Постановление Европейского суда по правам человека от 30.07.2009 «Дело Ананьев (ananyev) против России» [англ.]

(Application No. 20292/04)
(Strasbourg, 30.VII.2009)
*This judgment will become final in the circumstances set out in Article 44 § 2 of the Convention. It may be subject to editorial revision.

In the case of Ananyev v. Russia,

The European Court of Human Rights (First Section), sitting as a Chamber composed of:

Nina {Vajic}*, President,

*Здесь и далее по тексту слова на национальном языке набраны латинским шрифтом и выделены фигурными скобками.

Anatoly Kovler,

Elisabeth Steiner,

Dean Spielmann,

Sverre Erik Jebens,

Giorgio Malinverni,

George Nicolaou, judges,

and {Soren} Nielsen, Section Registrar,

Having deliberated in private on 7 July 2009,

Delivers the following judgment, which was adopted on that date:

1. The case originated in an application (No. 20292/04) against the Russian Federation lodged with the Court under Article 34 of the Convention for the Protection of Human Rights and Fundamental Freedoms ("the Convention") by a Russian national, Mr Sergey Mikhaylovich Ananyev ("the applicant"), on 22 April 2004.

2. The applicant, who had been granted legal aid, was represented by Ms O. Preobrazhenskaya and Ms K. Moskalenko, lawyers practising in Moscow. The Russian Government ("the Government") were represented by Mr P. Laptev and Ms V. Milinchuk, former Representatives of the Russian Federation at the European Court of Human Rights.
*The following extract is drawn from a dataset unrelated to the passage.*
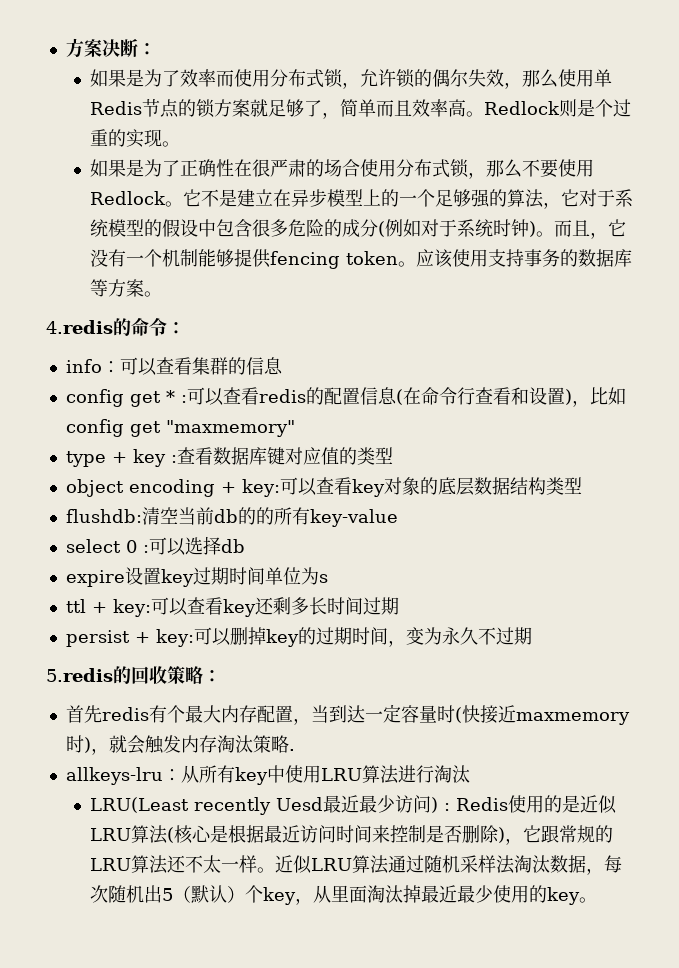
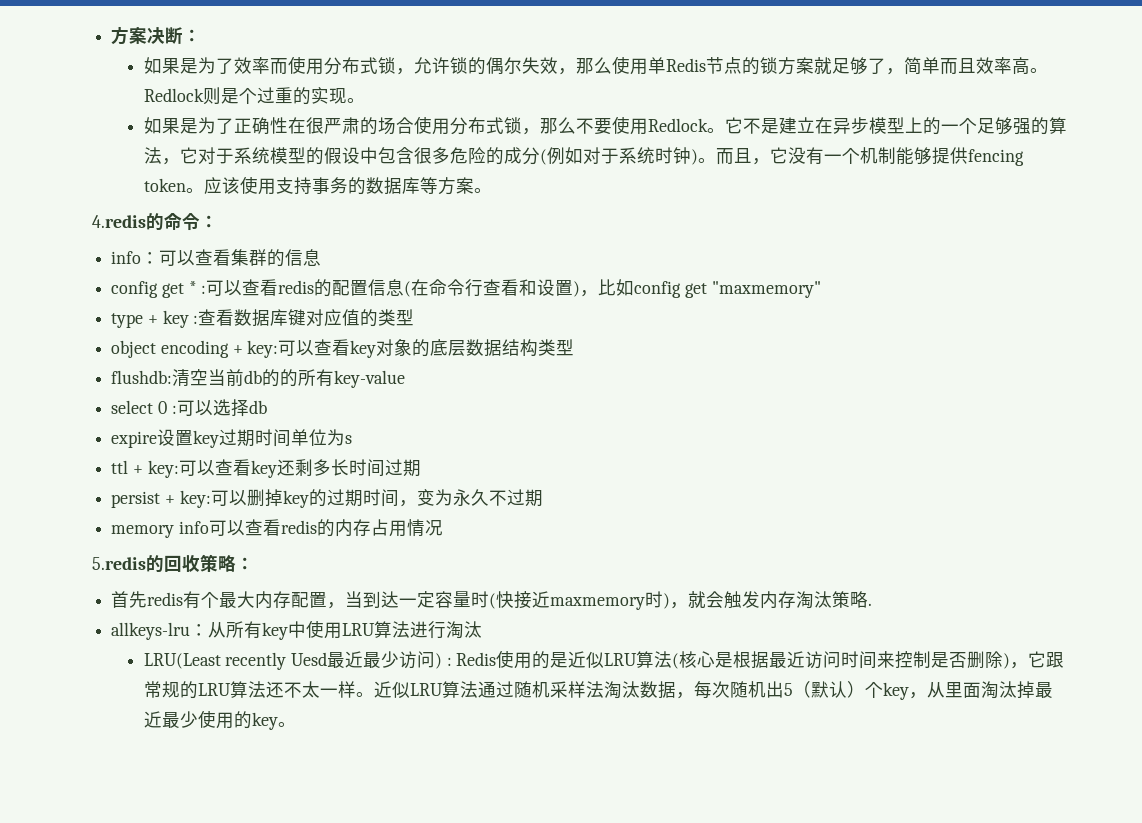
+ memory info可以查看redis的内存占用情况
3. The applicant alleged, in particular, that he had not been present or represented at the trial hearing and had not been represented at the appeal hearing, in violation of Article 6 §§ 1 and 3 (c) and (d) of the Convention.

4. On 13 September 2006 the President of the First Section decided to give notice of the application to the Government. It was also decided to examine the merits of the application at the same time as its admissibility (Article 29 § 3).
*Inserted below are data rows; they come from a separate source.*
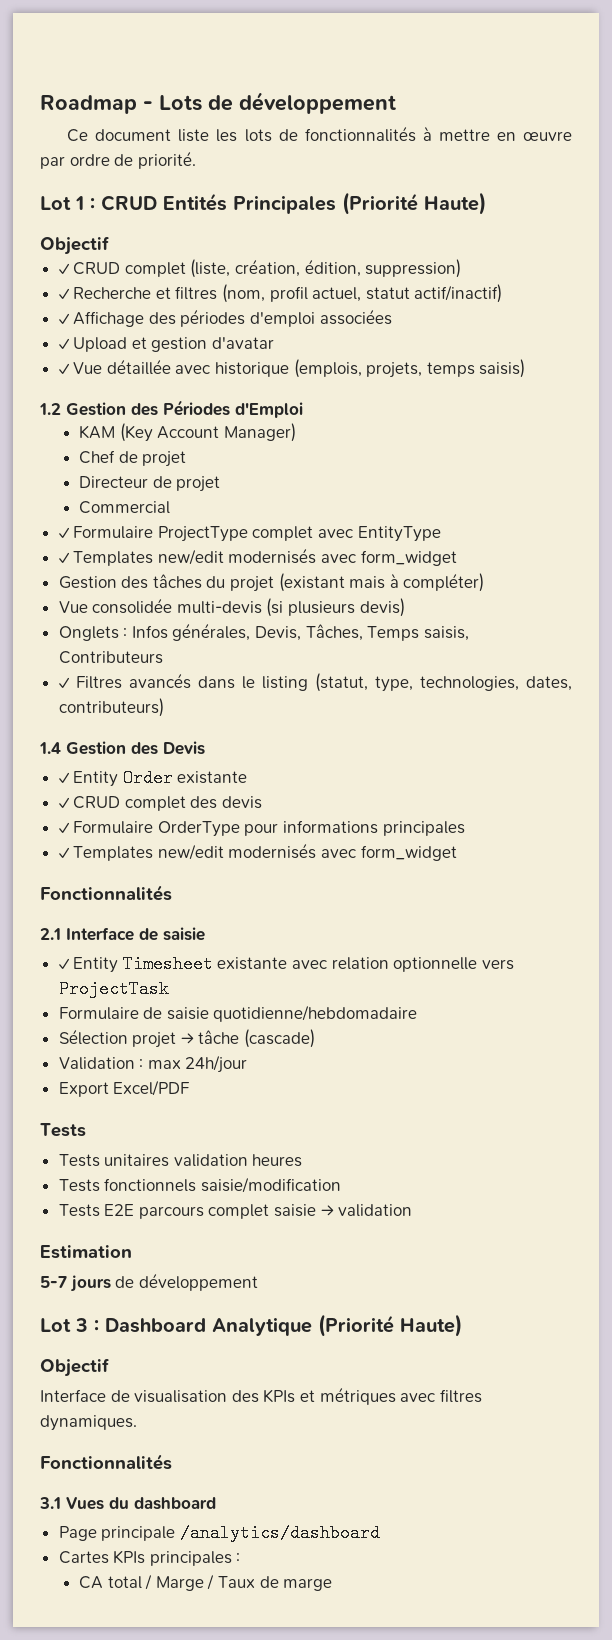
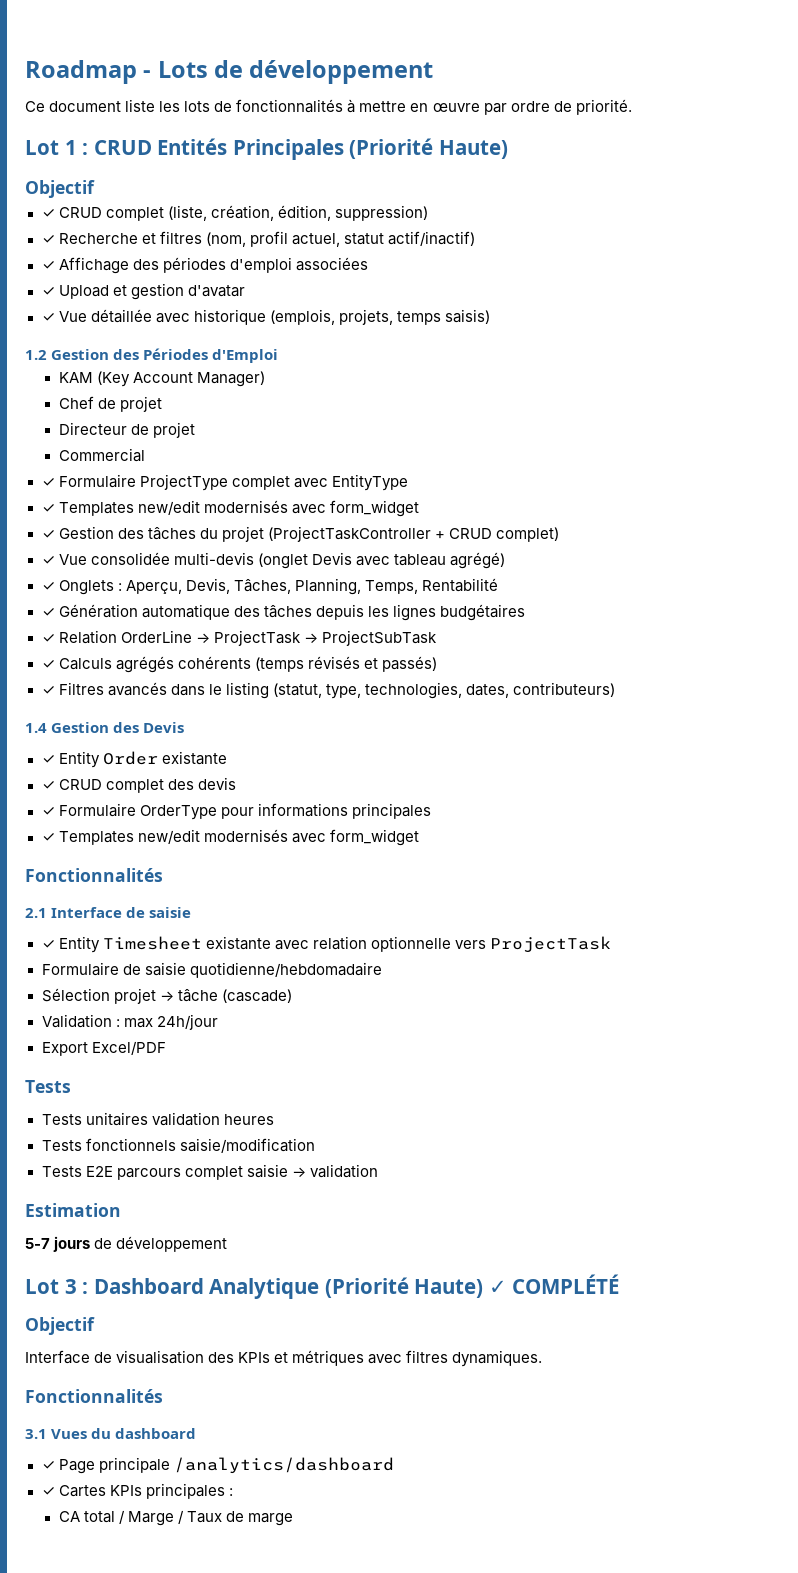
- Gestion des tâches du projet (existant mais à compléter)
- Vue consolidée multi-devis (si plusieurs devis)
- Onglets : Infos générales, Devis, Tâches, Temps saisis, Contributeurs
+ ✓ Gestion des tâches du projet (ProjectTaskController + CRUD complet)
+ ✓ Vue consolidée multi-devis (onglet Devis avec tableau agrégé)
+ ✓ Onglets : Aperçu, Devis, Tâches, Planning, Temps, Rentabilité
+ ✓ Génération automatique des tâches depuis les lignes budgétaires
+ ✓ Relation OrderLine → ProjectTask → ProjectSubTask
+ ✓ Calculs agrégés cohérents (temps révisés et passés)
- Lot 3 : Dashboard Analytique (Priorité Haute)
+ Lot 3 : Dashboard Analytique (Priorité Haute) ✓ COMPLÉTÉ
- Page principale /analytics/dashboard
+ ✓ Page principale /analytics/dashboard
- Cartes KPIs principales :
+ ✓ Cartes KPIs principales :

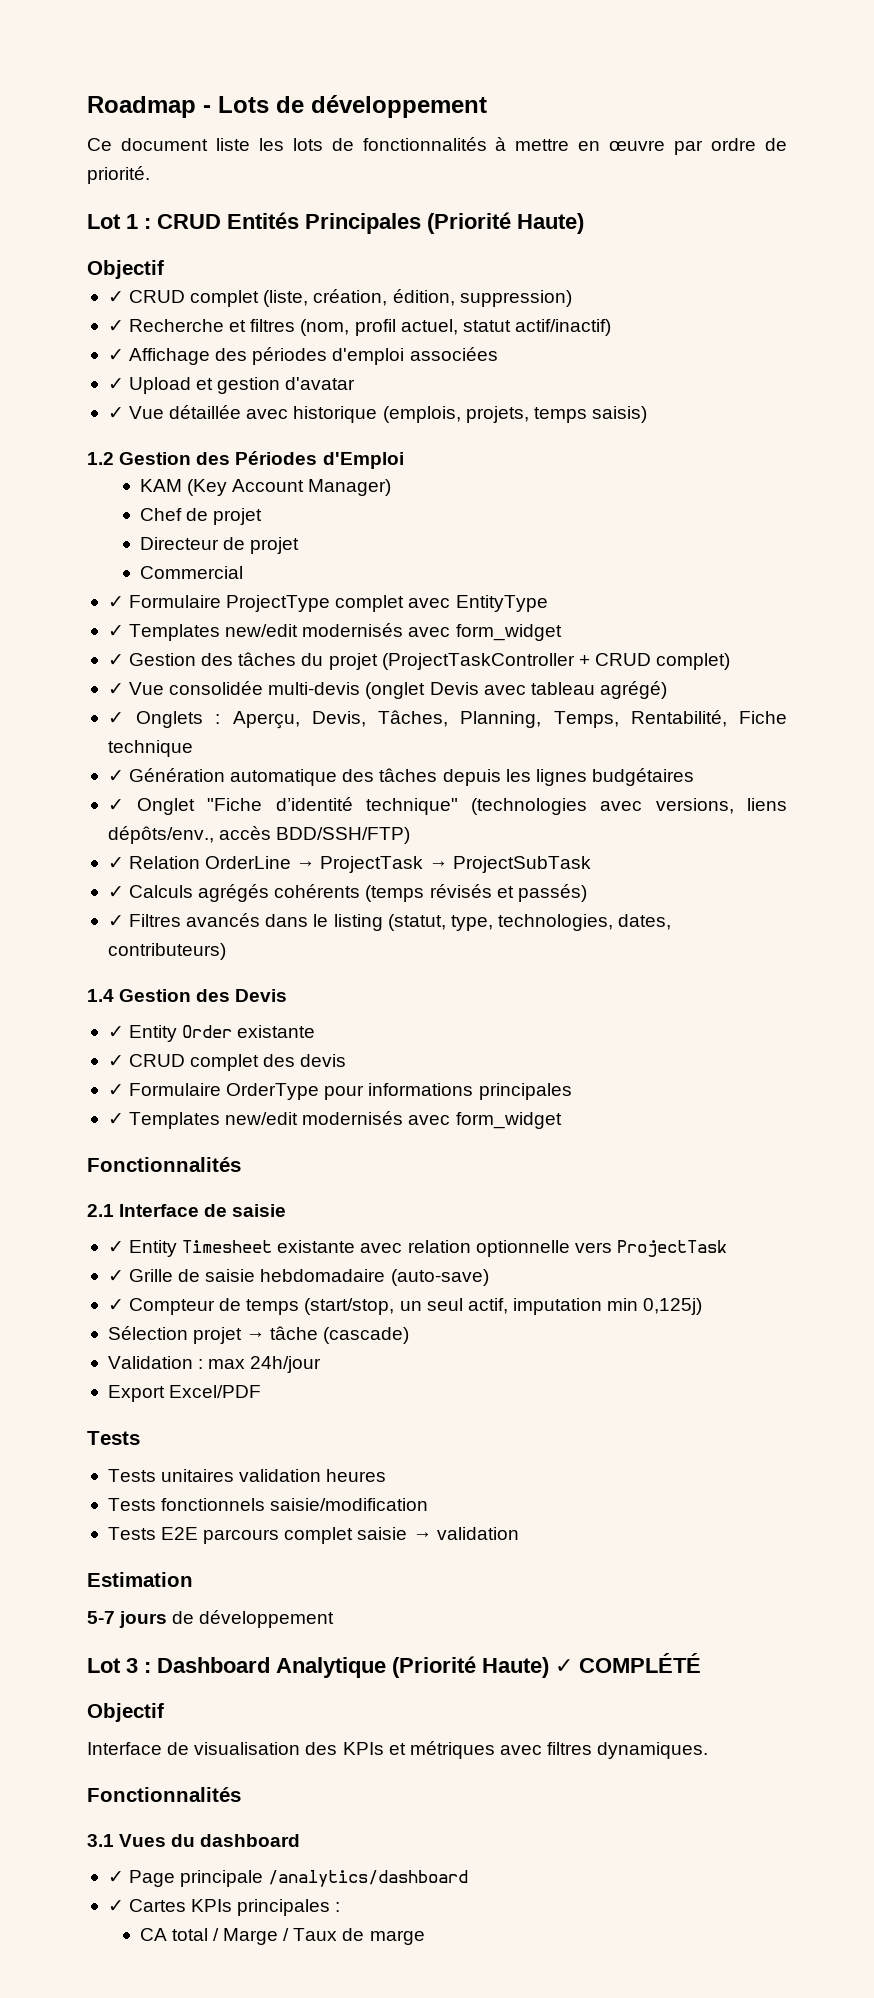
- ✓ Onglets : Aperçu, Devis, Tâches, Planning, Temps, Rentabilité
+ ✓ Onglets : Aperçu, Devis, Tâches, Planning, Temps, Rentabilité, Fiche technique
+ ✓ Onglet "Fiche d’identité technique" (technologies avec versions, liens dépôts/env., accès BDD/SSH/FTP)
- Formulaire de saisie quotidienne/hebdomadaire
+ ✓ Grille de saisie hebdomadaire (auto-save)
+ ✓ Compteur de temps (start/stop, un seul actif, imputation min 0,125j)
5. The Government objected to the joint examination of the admissibility and merits of the application. Having examined the Government's objection, the Court dismissed it.

I. The circumstances of the case
6. The applicant was born in 1965 and is currently serving a prison sentence in the Smolensk region.
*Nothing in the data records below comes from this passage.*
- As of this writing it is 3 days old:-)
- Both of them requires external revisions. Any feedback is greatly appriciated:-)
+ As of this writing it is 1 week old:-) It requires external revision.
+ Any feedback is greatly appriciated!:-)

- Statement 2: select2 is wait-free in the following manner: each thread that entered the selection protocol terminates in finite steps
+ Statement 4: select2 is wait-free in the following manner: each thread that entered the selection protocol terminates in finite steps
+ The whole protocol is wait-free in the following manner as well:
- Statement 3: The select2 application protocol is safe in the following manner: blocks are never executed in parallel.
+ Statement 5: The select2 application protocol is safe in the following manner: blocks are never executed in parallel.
A. First trial and ensuing appeal proceedings
7. On 22 December 2002 the applicant was arrested on suspicion of murder. Subsequently he was committed to stand trial by the Glinkovskiy District Court of the Smolensk Region. The trial was fixed for 22 July 2003.

8. In the morning of 22 July 2003 the applicant had a talk with legal-aid counsel appointed to represent him. He was dissatisfied with the result of that discussion and so refused counsel's services in writing.

9. The first witness on the stand was the applicant's sister. The applicant had an altercation with her and the judge ordered that he be escorted out of the room.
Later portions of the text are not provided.